C.2016 Cellibration Publishing

Who Will Answer His Cries?


Who Will Answer His Cries?
By, Celli Arenas


At the beginning of this national tragedy, on February 26th, we were reminded of young Emmett Till; who was dragged through a Mississippi town for whistling at a white girl while at a service station, drinking a soda, and hanging out in a place that was vastly different from his Chicago home. Trayvon Martin stopped by a convenience store to get a snack of Skittles and Arizona ice tea; this would be his last snack. What happened in Sanford, Florida is just as appalling and unjust. Trayvon Martin, a Miami native, visited his father in Sanford Florida, and never returned home. His cries for help are still unanswered. His murderer, George Zimmerman, has yet to be brought to justice.

Zimmerman claims self-defense under the “Stand Your Ground Law”. Which court of his peers decided that this was indeed the case? As of April 9, 2012, there will be no Grand Jury to determine the fate of this case, thanks to State Attorney Angela Corey . There is enough evidence and reasonable suspicion that would require any court of law to, at very least, convict George Zimmerman of manslaughter. According to Corey, 57-year-old State Prosecutor and graduate of University of Florida Law says, “I just want to be fair.” Trayvon’s cries were unanswered by the Sanford Police Department. Zimmerman is still able to walk free, and even develop a web site to solicit money from citizens in an effort to fund his defense.

On March 22 and 24, the 100 Black Men of South Florida answered the cries of young Trayvon Martin, as they do for the several hundred, young African-American and other minority boys living in South Florida. The 100 Black Men of South Florida chartered a bus for anyone interested, to travel to Sanford, Florida for the first of many protests to bring justice to this unanswered tragedy. Several of South Florida’s political and religious leaders were aboard, reflecting on civil rights marches of the 60’s and wondering how something so heinous could be ignored. Reverend Walter Richardson, and State Representative Daphne Campbell, along with several others, availed themselves to take the ride to Sanford, with their male children in tow. “I was there for the march on Washington. I saw the Reverend Dr. Martin Luther King, Jr. deliver the now famous ‘I Have A Dream’ speech. It is our duty to get involved,” says Richardson.

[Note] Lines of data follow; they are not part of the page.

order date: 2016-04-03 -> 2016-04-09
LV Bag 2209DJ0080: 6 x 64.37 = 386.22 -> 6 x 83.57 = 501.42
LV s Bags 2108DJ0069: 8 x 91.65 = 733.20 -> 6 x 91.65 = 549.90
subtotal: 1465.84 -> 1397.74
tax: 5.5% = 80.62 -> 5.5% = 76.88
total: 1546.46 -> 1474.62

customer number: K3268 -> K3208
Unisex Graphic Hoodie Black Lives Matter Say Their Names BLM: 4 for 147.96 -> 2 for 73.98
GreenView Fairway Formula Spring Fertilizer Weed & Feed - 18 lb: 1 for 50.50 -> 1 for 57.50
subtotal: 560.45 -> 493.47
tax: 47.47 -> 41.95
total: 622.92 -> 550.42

“Anything I can do to help and represent for us, here in South Florida, I am there. I would not miss this event,” says Campbell. The ride for justice sparked a fire in the hearts and souls of the 100 Black Men. “I have a son Trayvon’s age. As our President said, he could have very well been my son,” says Director of Programs of the 100 Black Men of South Florida, Cliff Thomas.

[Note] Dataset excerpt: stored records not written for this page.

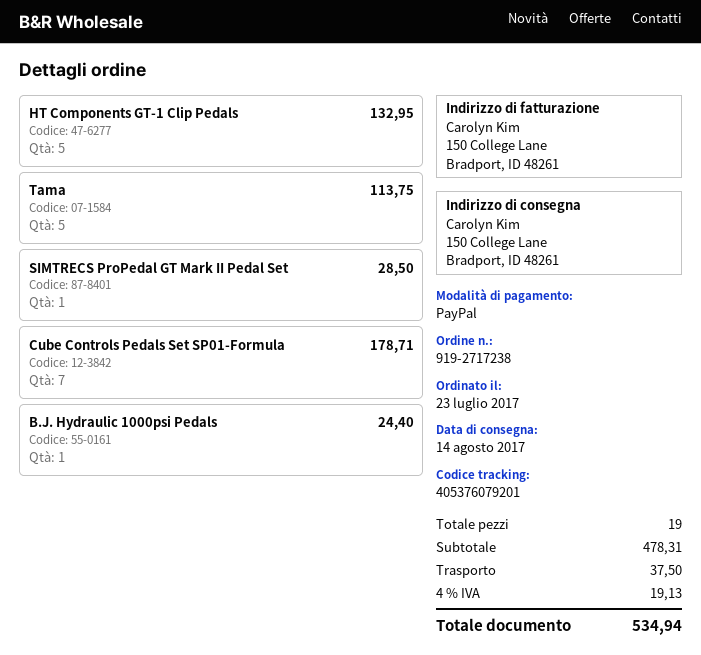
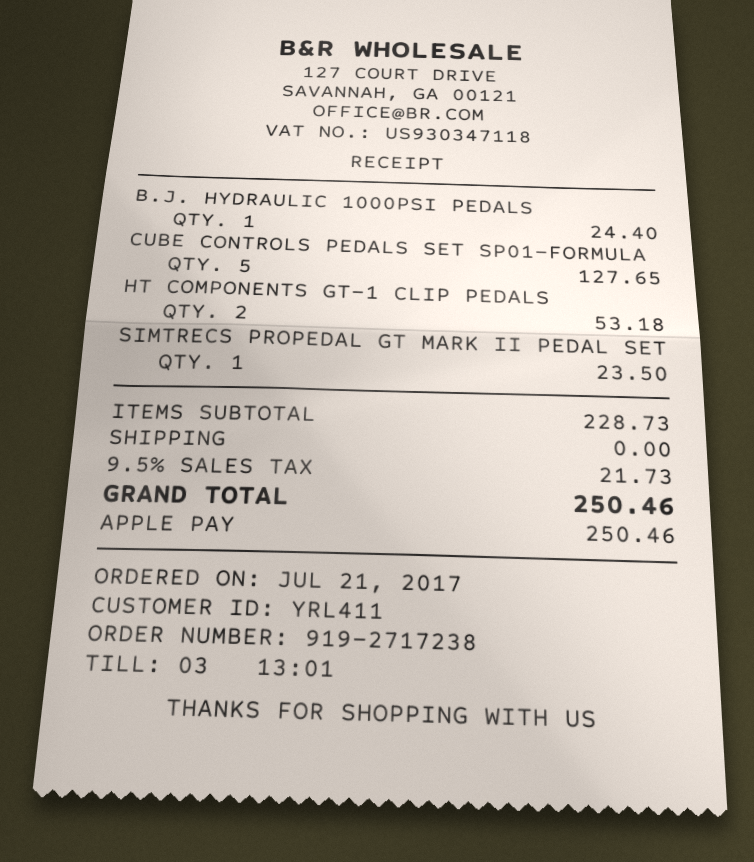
order date: 2017-07-23 -> 2017-07-21
payment method: PayPal -> Apple Pay
HT Components GT-1 Clip Pedals: 5 for 132.95 -> 2 for 53.18
Tama: 5 for 113.75 -> none
SIMTRECS ProPedal GT Mark II Pedal Set: 1 for 28.50 -> 1 for 23.50
Cube Controls Pedals Set SP01-Formula: 7 for 178.71 -> 5 for 127.65
subtotal: 478.31 -> 228.73
shipping: 37.50 -> 0.00
tax: 4% = 19.13 -> 9.5% = 21.73
total: 534.94 -> 250.46

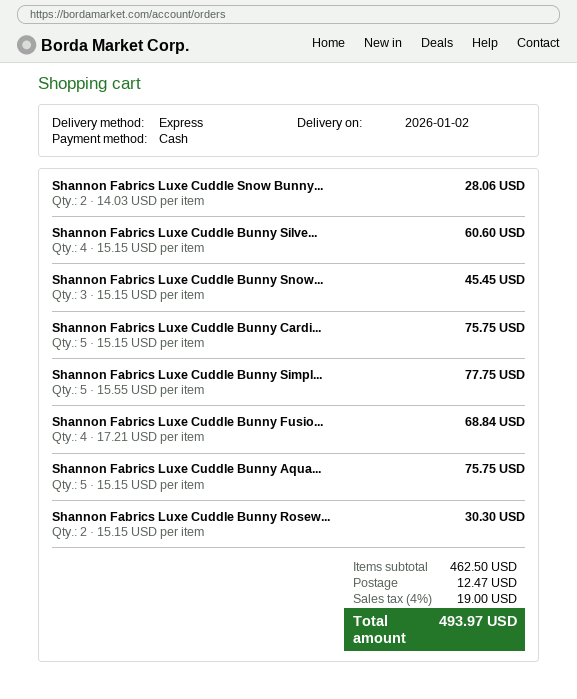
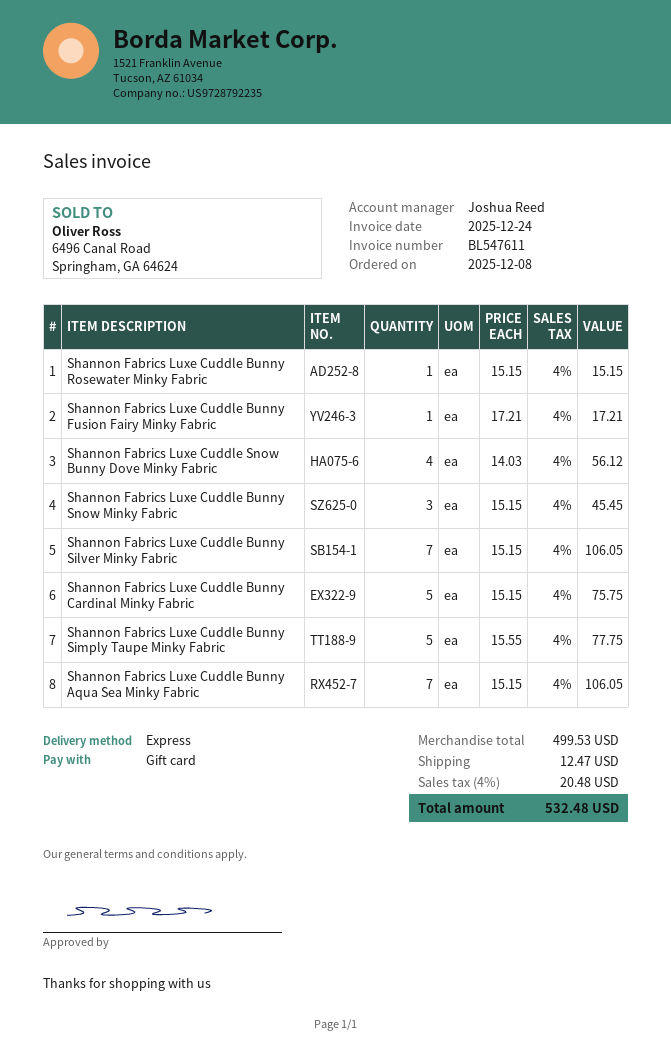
payment method: cash -> gift card
Shannon Fabrics Luxe Cuddle Snow Bunny...: 2 x 14.03 = 28.06 -> 4 x 14.03 = 56.12
Shannon Fabrics Luxe Cuddle Bunny Silve...: 4 x 15.15 = 60.60 -> 7 x 15.15 = 106.05
Shannon Fabrics Luxe Cuddle Bunny Fusio...: 4 x 17.21 = 68.84 -> 1 x 17.21 = 17.21
Shannon Fabrics Luxe Cuddle Bunny Aqua...: 5 x 15.15 = 75.75 -> 7 x 15.15 = 106.05
Shannon Fabrics Luxe Cuddle Bunny Rosew...: 2 x 15.15 = 30.30 -> 1 x 15.15 = 15.15
subtotal: 462.50 -> 499.53
tax: 4% = 19.00 -> 4% = 20.48
total: 493.97 -> 532.48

Saturday morning, March 24, 2012, there was a prayer breakfast at Antioch Missionary Baptist Church in Miami Gardens Florida, led by Pastor Arthur Jackson III and the 100 Black Men of South Florida. The event was hosted by past Senator Kendrick Meek and was attended by several members of political office such as: Senator Oscar Braynon II, Vice Mayor of Miami Gardens Oliver Gilbert, and candidate for State Congress Dr. Rudy Moise. They gathered in the Youth Hall of Antioch to have a candid conversation with the young men about strategy and prevention. “Part of what our youth needs to know is how to diffuse situations as best they can.” says Meek. “As a former law enforcement officer, when I get pulled over, I turn on my dome lights, so that I am visible to everyone as the car is approached.” He adds, “Conducting yourself in a way that could possibly save your life may not prevent danger, but at least it can help bring clarity to a dangerous situation.” National President of the 100 Black Men of America, Al Dotson says, “this was a great opportunity for the boys to be up close and personal with elected officials and community leaders. The adult men met the boys at their level and had an honest discussion with them about the Trayvon Martin case, living in America as a black man, and other concerns.” The 100 Black Men of Greater Ft. Lauderdale were also in attendance. While the murder of Trayvon Martin is not yet resolved, at least we know that the 100 Black Men of America hears his cries for justice and peace.




Breaking News 4/11/12 @ 4:57 pm: George Zimmerman will be charged with second degree murder and is in custody!